There is one solid black - the other eight are sables. They are all beautiful and all within a 2 oz. range. Total delivery time was 8.5 hours...Vanja was a trooper. 

Thank you again everyone for the last minute words of wisdom! She loved the ice cream and I think that it really did help. She looks great today and her appetite is back in full swing..lol. It's nice to see my girl back to her normal self after being so slow and lazy while packed with babies.


----------



## zyppi (Jun 2, 2006)

Congratulations!

What a beautiful litter.


----------



## DanielleOttoMom (May 11, 2010)

Congratz on the babies. Momma is smiling too! Keep up posted on everyone.


----------



## Chris Wild (Dec 14, 2001)

Congrats! I'm looking forward to seeing these pups grow, especially since I love the pedigree on Kroc and what I've heard from people who have seen him in person.


----------



## paulag1955 (Jun 29, 2010)

So sweet!
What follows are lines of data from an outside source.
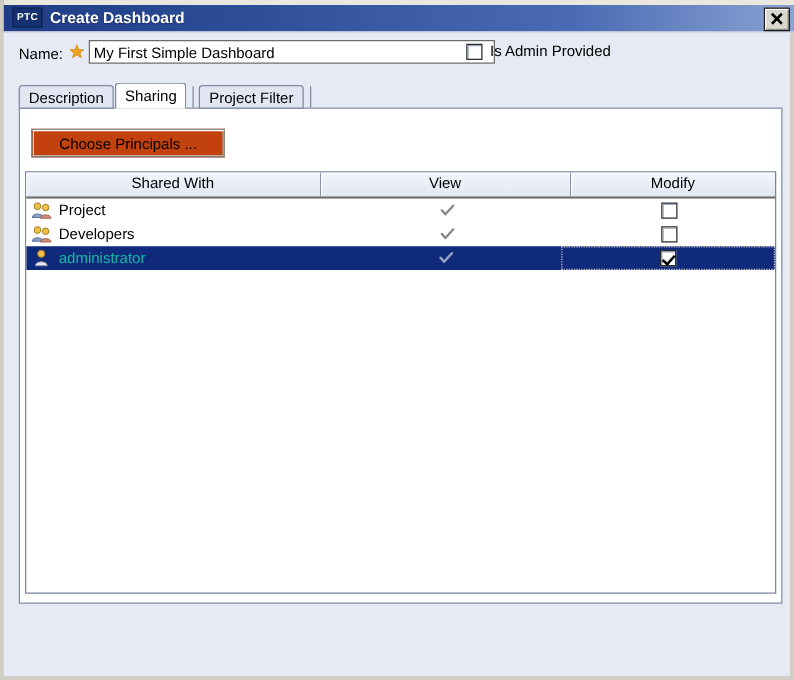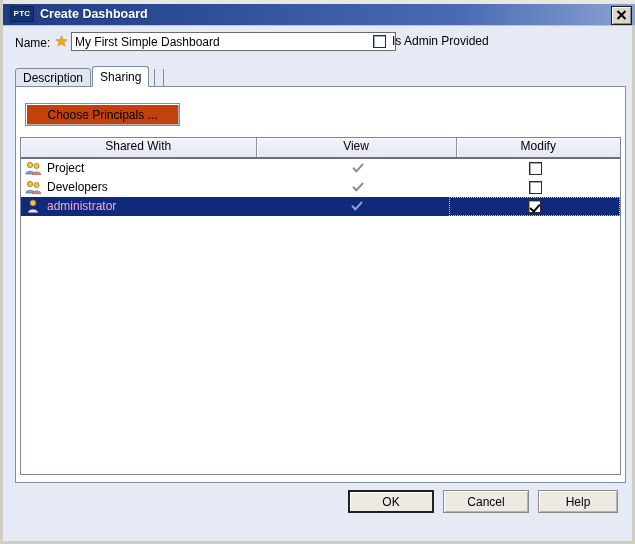--- a/index.html
+++ b/index.html
@@ -267,21 +267,21 @@
   .col-view   { width: 208px; }
   .col-modify { width: 170px; }
 
   .tbody { position: relative; }
   .trow {
     display: flex;
     height: 19px;
     align-items: center;
     background: #ffffff;
   }
-  .trow.selected { background: #102a7b; color: #f9a8d4; }
+  .trow.selected { background: #102a7b; color: #14b8a6; }
   .cell {
     box-sizing: border-box;
     height: 19px;
     line-height: 19px;
     display: flex;
     align-items: center;
     font-size: 12px;
     overflow: hidden;
   }
   .cell-shared { width: 245px; padding-left: 4px; }
@@ -354,20 +354,21 @@
     <div class="admin-chk-wrap">
       <span class="cbox"></span>
       <span class="admin-chk-label">Is Admin Provided</span>
     </div>
   </div>
 
   <div class="tabbar">
     <div class="tab">Description</div>
     <div class="tab active">Sharing</div>
     <div class="tab-sep"></div>
+    <div class="tab">Project Filter</div>
     <div class="tab-sep"></div>
   </div>
 
   <div class="tabpanel"></div>
 
   <button class="choose-btn">Choose Principals ...</button>
 
   <div class="table-wrap">
     <div class="thead">
       <div class="th col-shared">Shared With</div>
@@ -436,19 +437,14 @@
           </svg>
         </div>
         <div class="cell cell-modify">
           <span class="cbox checked"></span>
         </div>
       </div>
 
     </div>
   </div>
 
-  <div class="footer">
-    <button class="btn default btn-ok">OK</button>
-    <button class="btn btn-cancel">Cancel</button>
-    <button class="btn btn-help">Help</button>
-  </div>
 
 </div>
 
 </body></html>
I can hardly wait for our puppy to be born.


----------



## Andaka (Jun 29, 2003)

What beautiful babies!


----------



## Good_Karma (Jun 28, 2009)

Congratulations, glad it went smoothly! 

Who doesn't love vanilla ice cream?


----------



## selzer (May 7, 2005)

Awesome litter!


----------



## JCKinne (Sep 16, 2010)

*Three week old pictures!*

These little ones have been so much fun! Here are some updated pictures - hopefully nobody minds me posting them! 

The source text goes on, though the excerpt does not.